_WHAT THE TASK REQUIRES_:
Repeat the listing exactly. Do not carry over any pictures.
^^^^^^^^
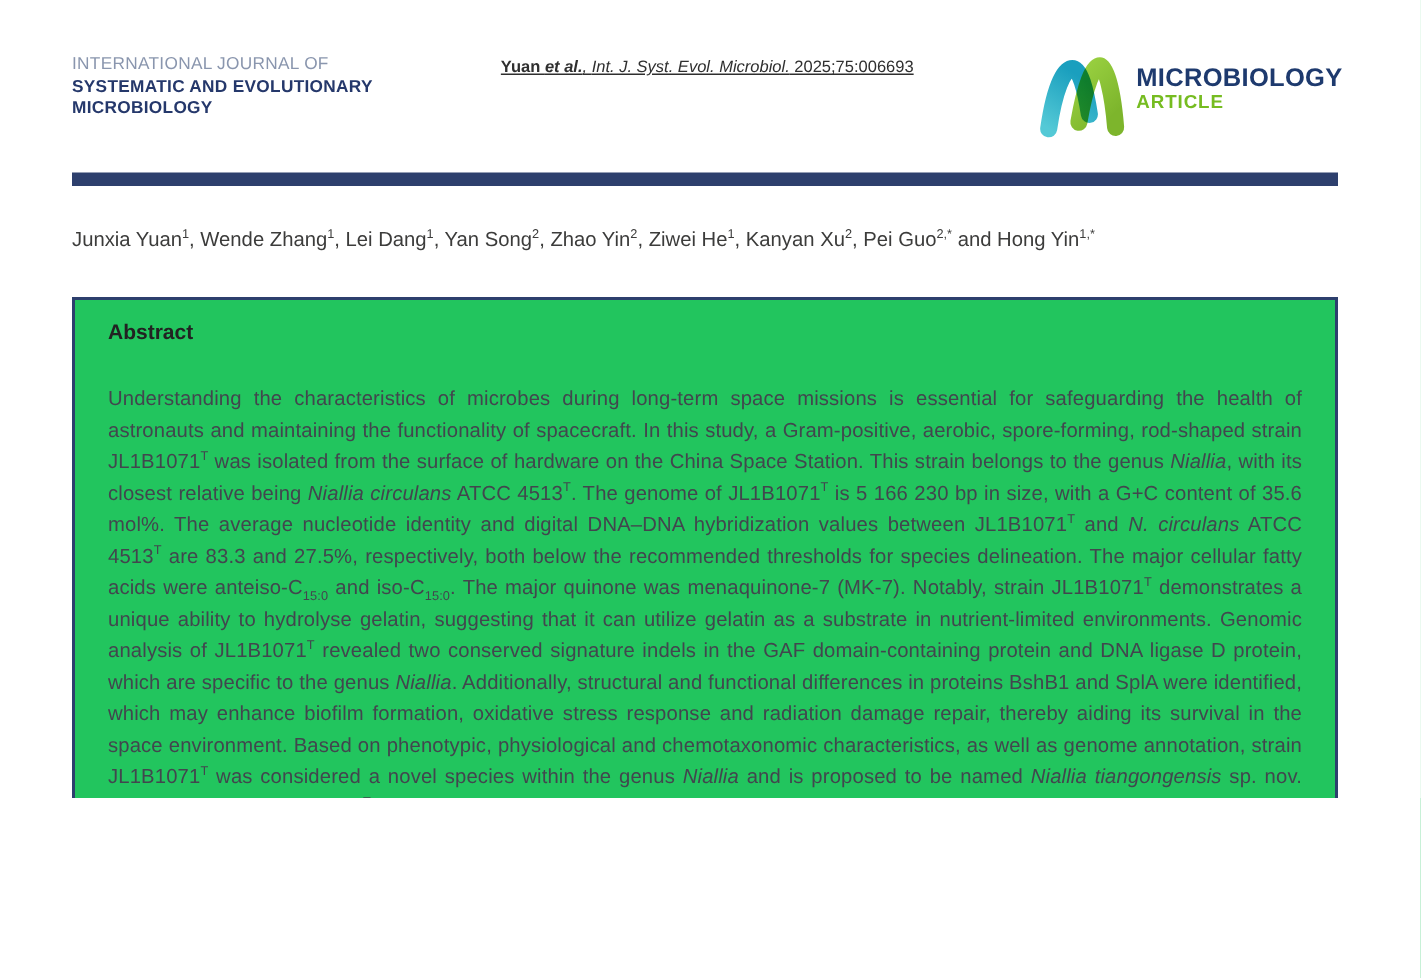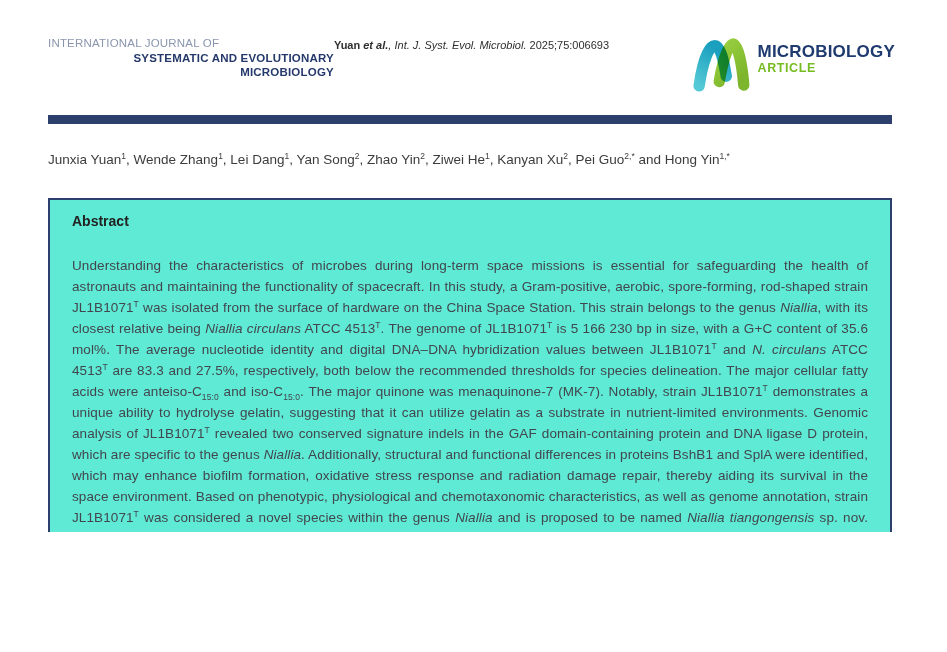--- a/index.html
+++ b/index.html
@@ -50,7 +50,7 @@
     letter-spacing:.3px;
     margin-bottom:6px;
   }
-  .citation-line{font-size:11px;color:#2f2f2f;line-height:15px;}
+  .citation-line{font-size:11px;color:#2f2f2f;line-height:15px;text-decoration:underline;}
   .doi-line{font-size:11px;color:#2f2f2f;line-height:15px;margin-top:3px;}
   .logo-block{
     justify-self:end;

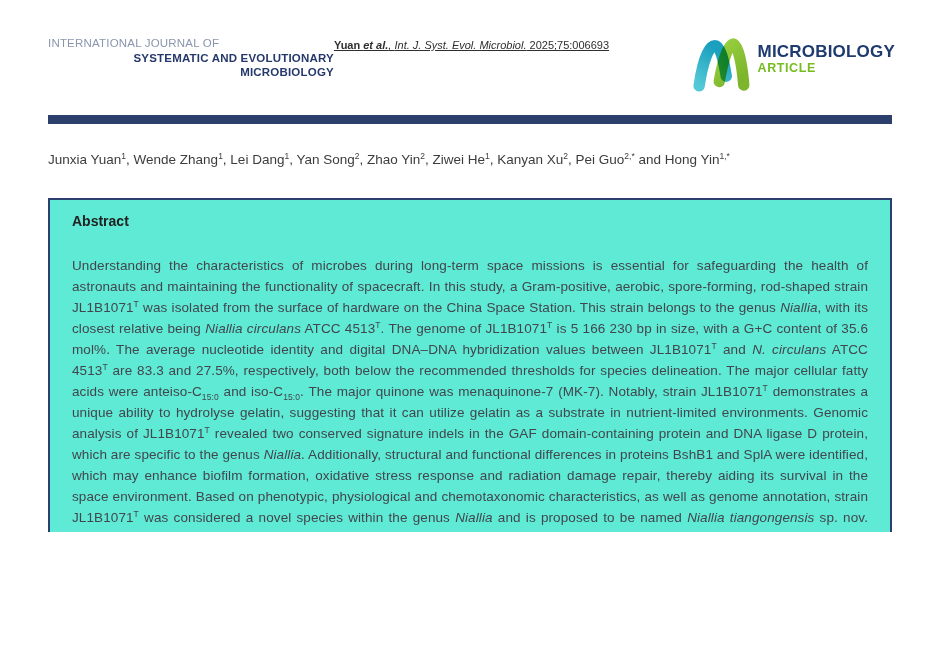--- a/index.html
+++ b/index.html
@@ -37,7 +37,7 @@
     letter-spacing:.2px;
   }
   .journal-line1{color:var(--journal-light);font-weight:400;}
-  .journal-line2,.journal-line3{font-weight:700;text-align:right;}
+  .journal-line2,.journal-line3{font-weight:700;}
   .citation-block{
     text-align:center;
     color:#333;

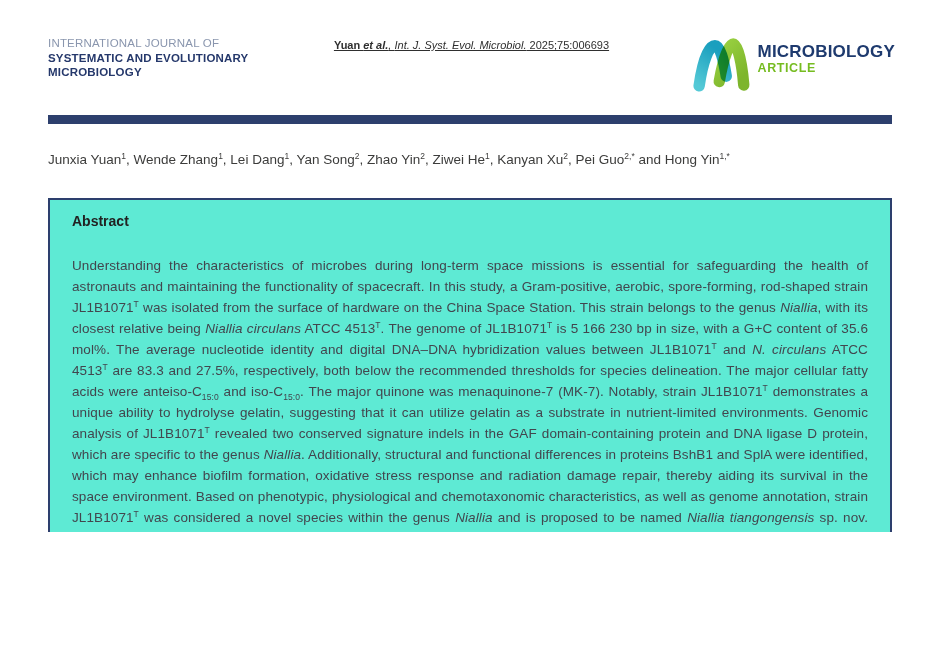--- a/index.html
+++ b/index.html
@@ -96,7 +96,7 @@
     margin:29px 55px 0 48px;
     border:2px solid var(--navy);
     padding:13px 22px 16px 22px;
-    background:#5eead4;
+    background:#22c55e;
   }
   .abstract-heading{
     font-size:14px;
^^^^^^^^
_RESPONSE FOR THIS EXERCISE_:
--- a/index.html
+++ b/index.html
@@ -50,7 +50,7 @@
     letter-spacing:.3px;
     margin-bottom:6px;
   }
-  .citation-line{font-size:11px;color:#2f2f2f;line-height:15px;}
+  .citation-line{font-size:11px;color:#2f2f2f;line-height:15px;text-decoration:underline;}
   .doi-line{font-size:11px;color:#2f2f2f;line-height:15px;margin-top:3px;}
   .logo-block{
     justify-self:end;

--- a/index.html
+++ b/index.html
@@ -37,7 +37,7 @@
     letter-spacing:.2px;
   }
   .journal-line1{color:var(--journal-light);font-weight:400;}
-  .journal-line2,.journal-line3{font-weight:700;text-align:right;}
+  .journal-line2,.journal-line3{font-weight:700;}
   .citation-block{
     text-align:center;
     color:#333;

--- a/index.html
+++ b/index.html
@@ -96,7 +96,7 @@
     margin:29px 55px 0 48px;
     border:2px solid var(--navy);
     padding:13px 22px 16px 22px;
-    background:#5eead4;
+    background:#22c55e;
   }
   .abstract-heading{
     font-size:14px;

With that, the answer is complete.